**ASSIGNMENT:**
Where a line in the records below includes "http", pull that line out.

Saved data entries
[Start of section]
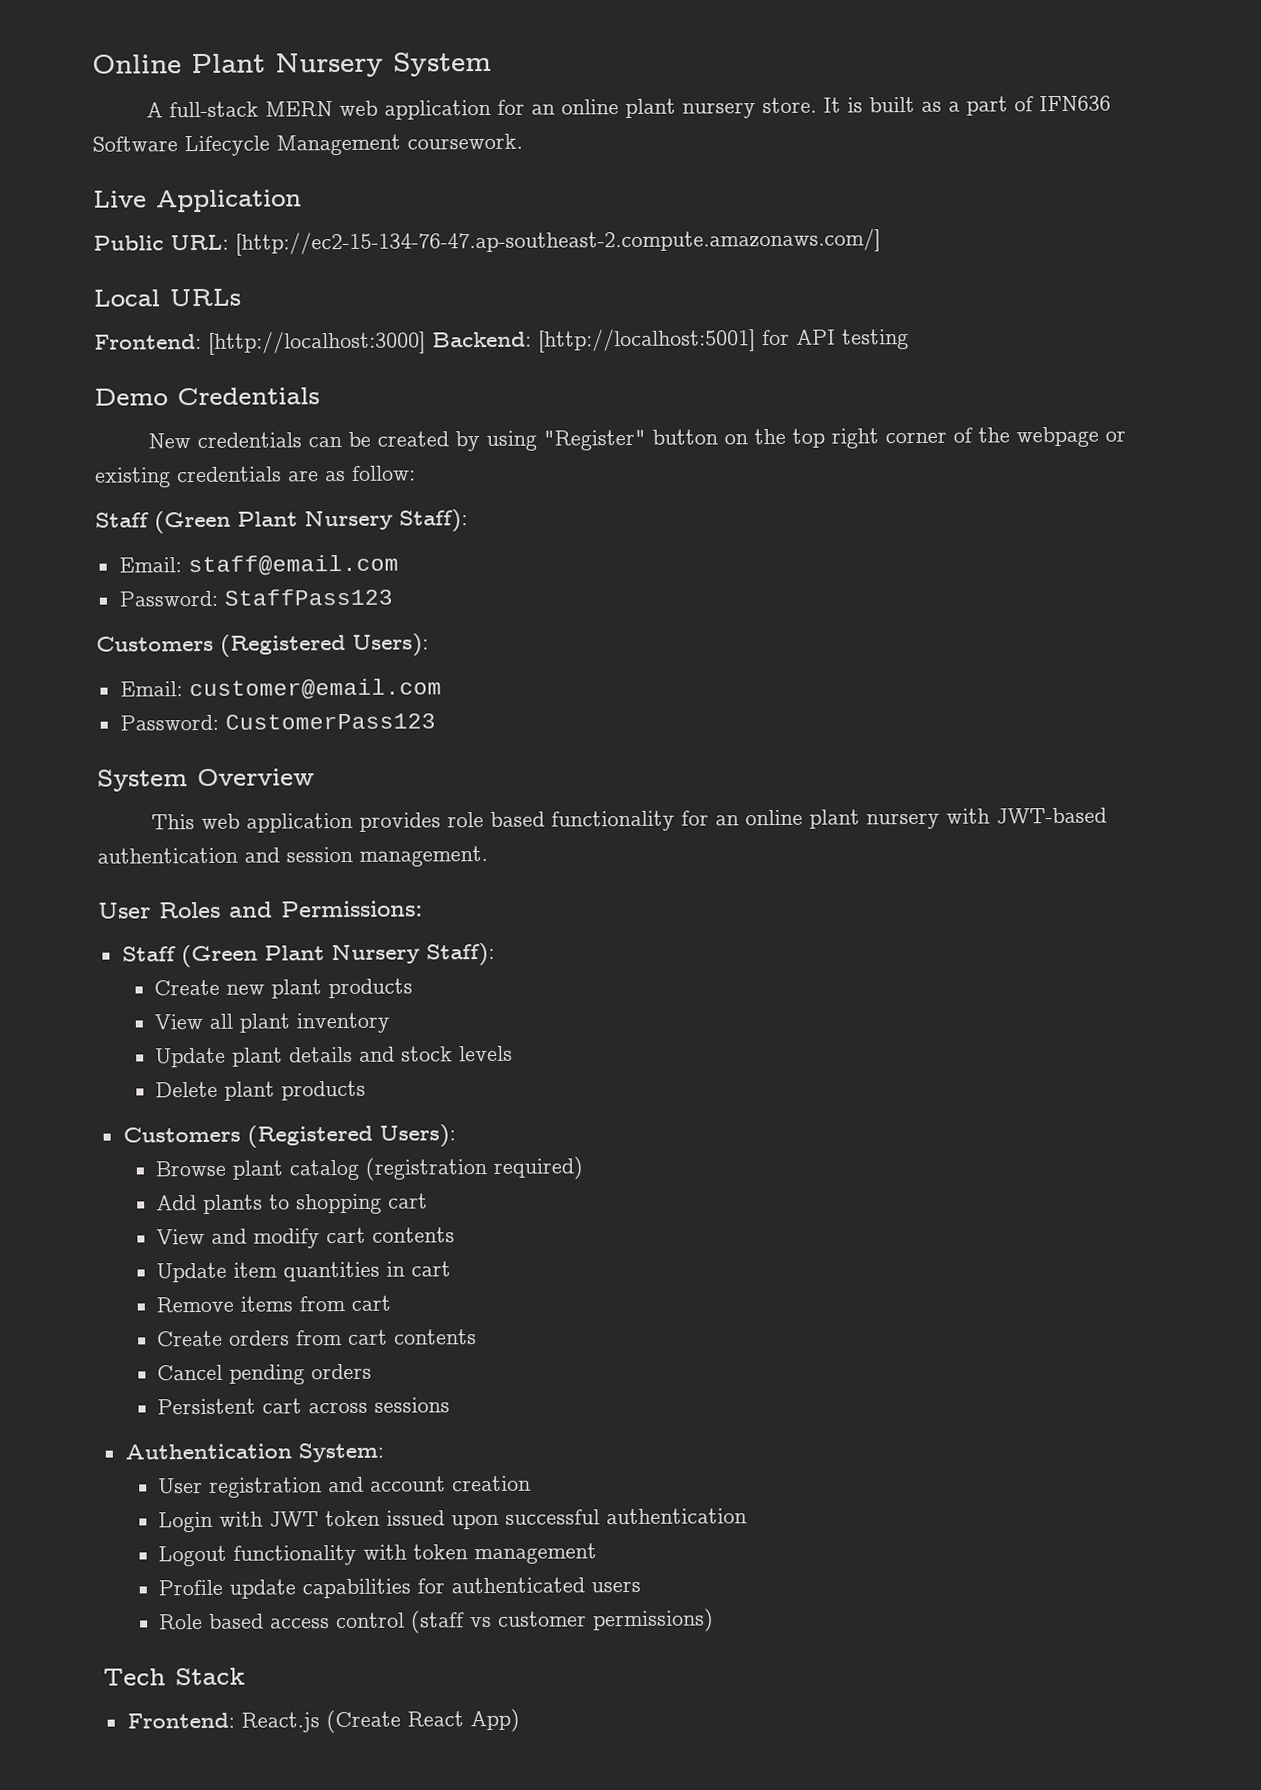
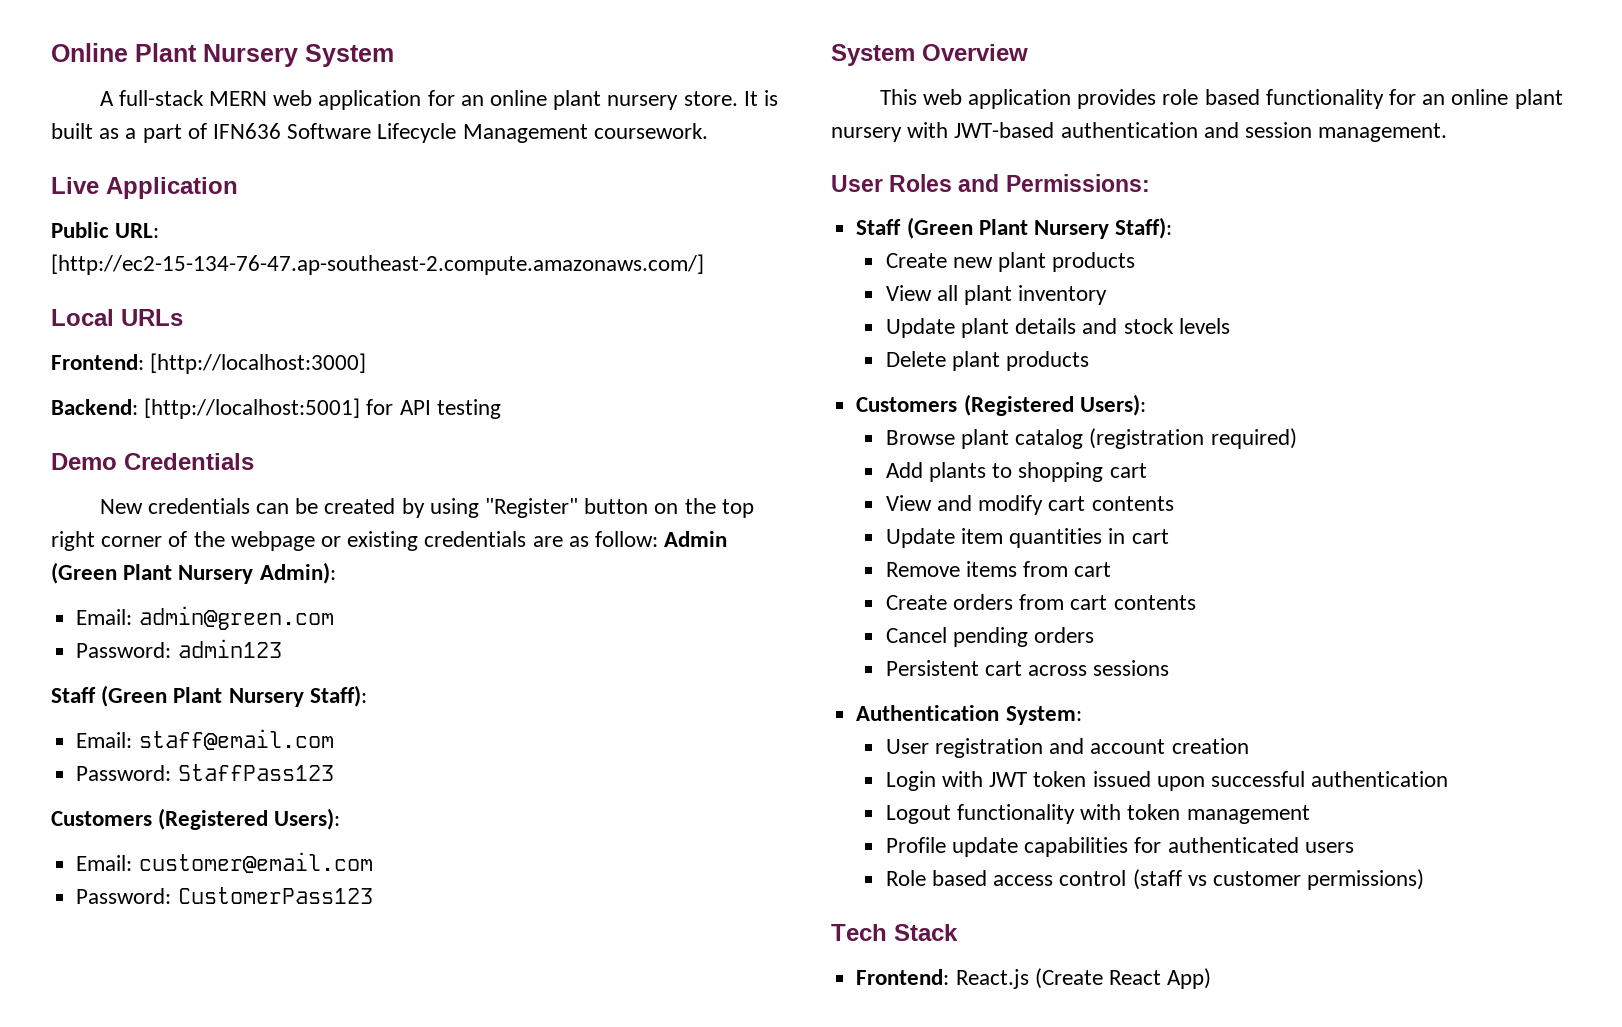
- Frontend: [http://localhost:3000] Backend: [http://localhost:5001] for API testing
+ Frontend: [http://localhost:3000]
+ Backend: [http://localhost:5001] for API testing
- New credentials can be created by using "Register" button on the top right corner of the webpage or existing credentials are as follow:
+ New credentials can be created by using "Register" button on the top right corner of the webpage or existing credentials are as follow: Admin (Green Plant Nursery Admin):
+ Email: admin@green.com
+ Password: admin123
[End of section]
**ANSWER AREA:**
- Frontend: [http://localhost:3000] Backend: [http://localhost:5001] for API testing
+ Frontend: [http://localhost:3000]
+ Backend: [http://localhost:5001] for API testing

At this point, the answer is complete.